When I tried to enforce 'sanctum' guard Permission::create(['name' => 'read permissions', 'guard_name'=>'sanctum']); while seeding I got:

This might link to another issue when I try to add/sync permissions with newly created role:

public function store(Request $request)
    {
        $request->validate([
            'name' => 'required|string|max:255|min:5|unique:roles',
            'description' => 'nullable|string',
            'permissions' => 'nullable|array'
        ]);

        $role = Role::create($request->only(['name', 'description']));

        $permissionsArray = $request->only(['permissions']);
        
        $permissionsArray = array_map('intval', $permissionsArray); //added as per Permissions docs

        if($role && $permissionsArray) {
            $role->syncPermissions($permissionsArray);
        }
    }

I get:

If we assume string/integer $id issue has been solved why are permissions looking 'sanctum' guard and not 'web'.
I'm not proficient with PHP and too afraid to tamper with the package in hope to improve it.
How can it be overcome?

I also get "Class name must be a valid object or a string" when trying to delete a role which makes me think all them problems might be related.

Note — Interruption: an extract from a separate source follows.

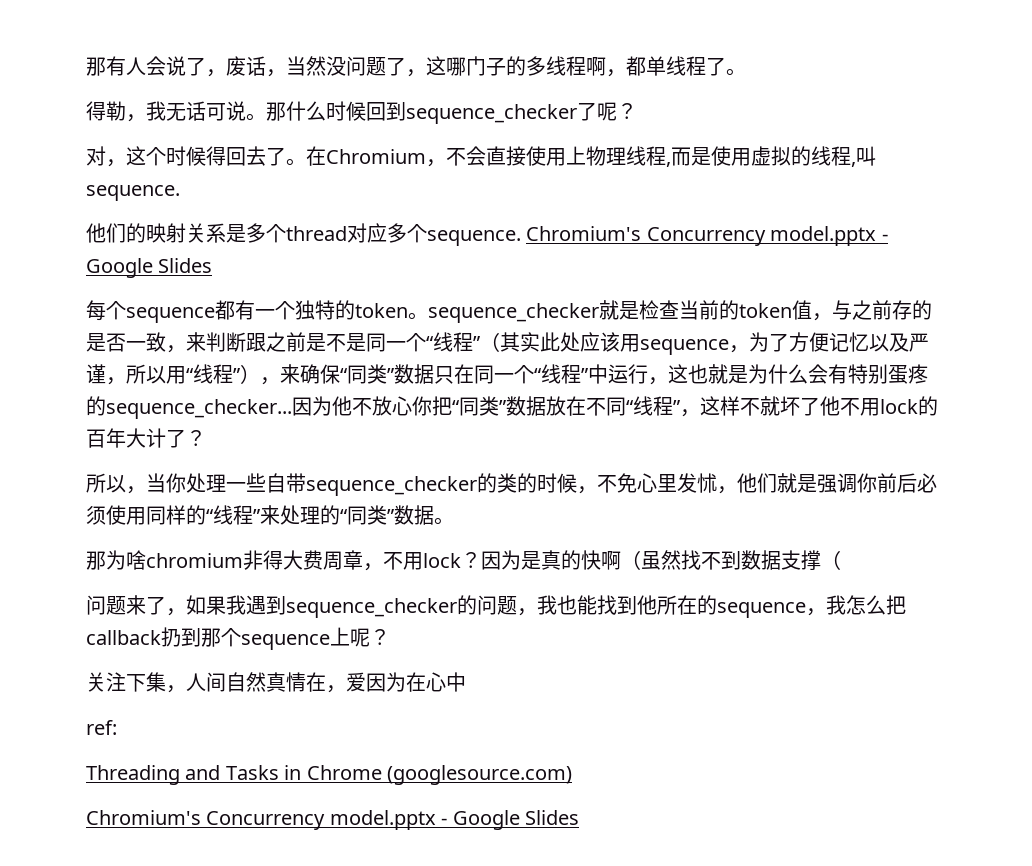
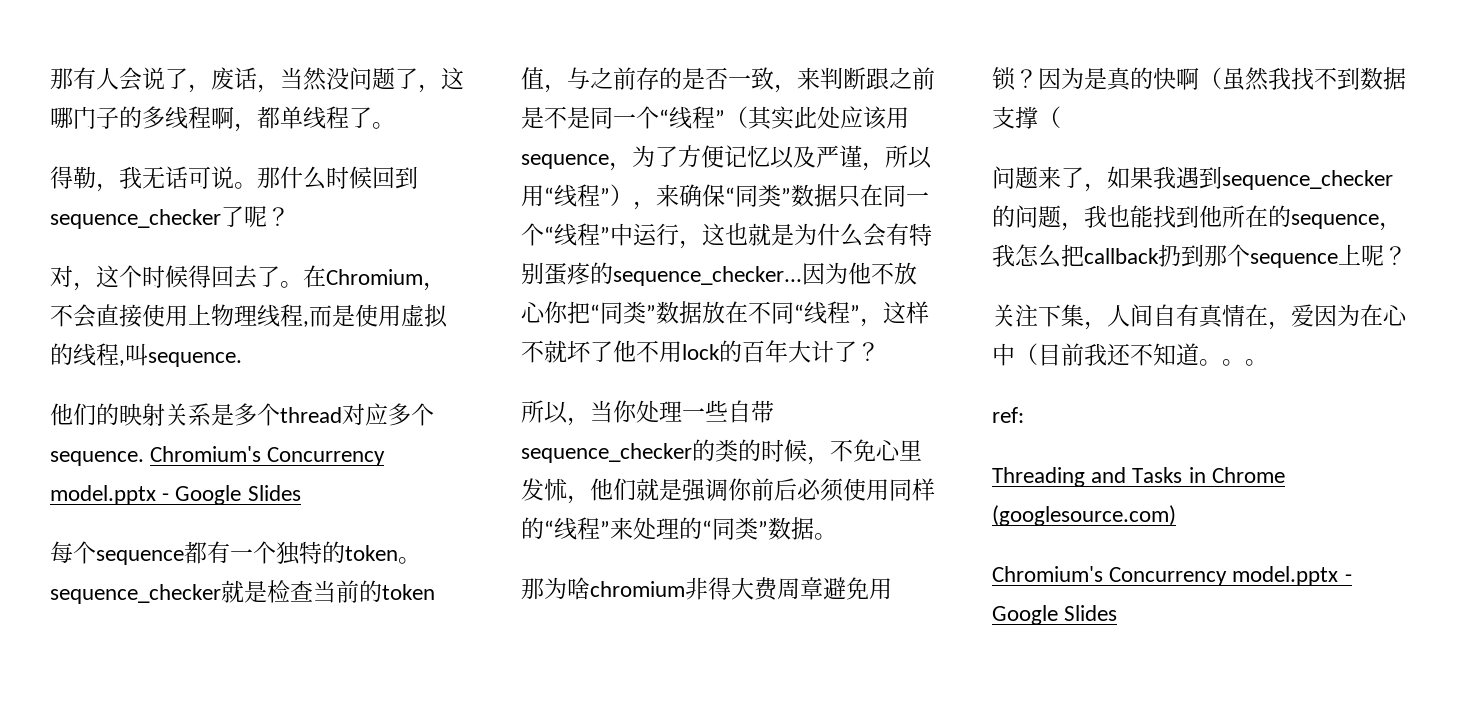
[363,552,461,571] ，不用lock -> [823,577,892,600] [992,67,1016,91] 避免用锁
(681, 560) none -> [1268,67,1291,90] 我
[246,672,266,692] 然 -> [1176,304,1199,326] 有
(466, 682) none -> [1015,343,1268,366] （目前我还不知道。。。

public function destroy(string $id)
    {

        $id= intval($id);
        if($id > 3) {
            
            $role = Role::findById($id);

            $role->delete();

            return response()->json(['message'=>'Resource deleted.'], 204);
        } else {
            return response()->json([
                'errors'=> 'This resource cannot be deleted.'
            ], 500);
        }
    }

I had no issue with Permissions package when used with Laravel 9 with the same limited PHP knowledge.

[codebyray]

@Raptor-PL I had a similar issue with using Jetstream package.
It appears when using the middleware auth:sanctum in the middleware for my Routes, it is throwing the error you're getting. To solve this I changed the middleware call to:

'auth:web,sanctum'

If you do not need to use sanctum specifically, you can remove it and just use 'auth' and it will work as expected.

By adding web it solved the issue and has not affected anywhere in teh app where I am checking for permissions. Hope this helps.

[drbyte]

@erikn69 I've been trying to find time to dig into this in Laravel 11 specifically, but have been out of town all this week again.

I'm wondering if there's something obscure that our tests aren't catching? Maybe some additional angles we need to test for?

[erikn69]

The only thing I can think of is that internally Laravel 11 merges default config with custom ones. But I don't understand why the permissions package is causing a difference here.

Yes, it does, since [11.x] Slim skeleton: Here: Illuminate/Foundation/Bootstrap/LoadConfiguration.php#L99

I could try to fix it in Laravel, but I'm sure they wouldn't accept the change.

Meanwhile, you could use dontMergeFrameworkConfiguration().

[alturic]

Is this still an issue with Laravel 11/Jetstream? I'm trying to use a basic Gate::before() in my AppServiceProvider and it seems like it is never called.

Gate::before(function (User $user, string $ability) {
 dd('Inside gate');
});
dd('After gate');

"After gate" is all that is ever output.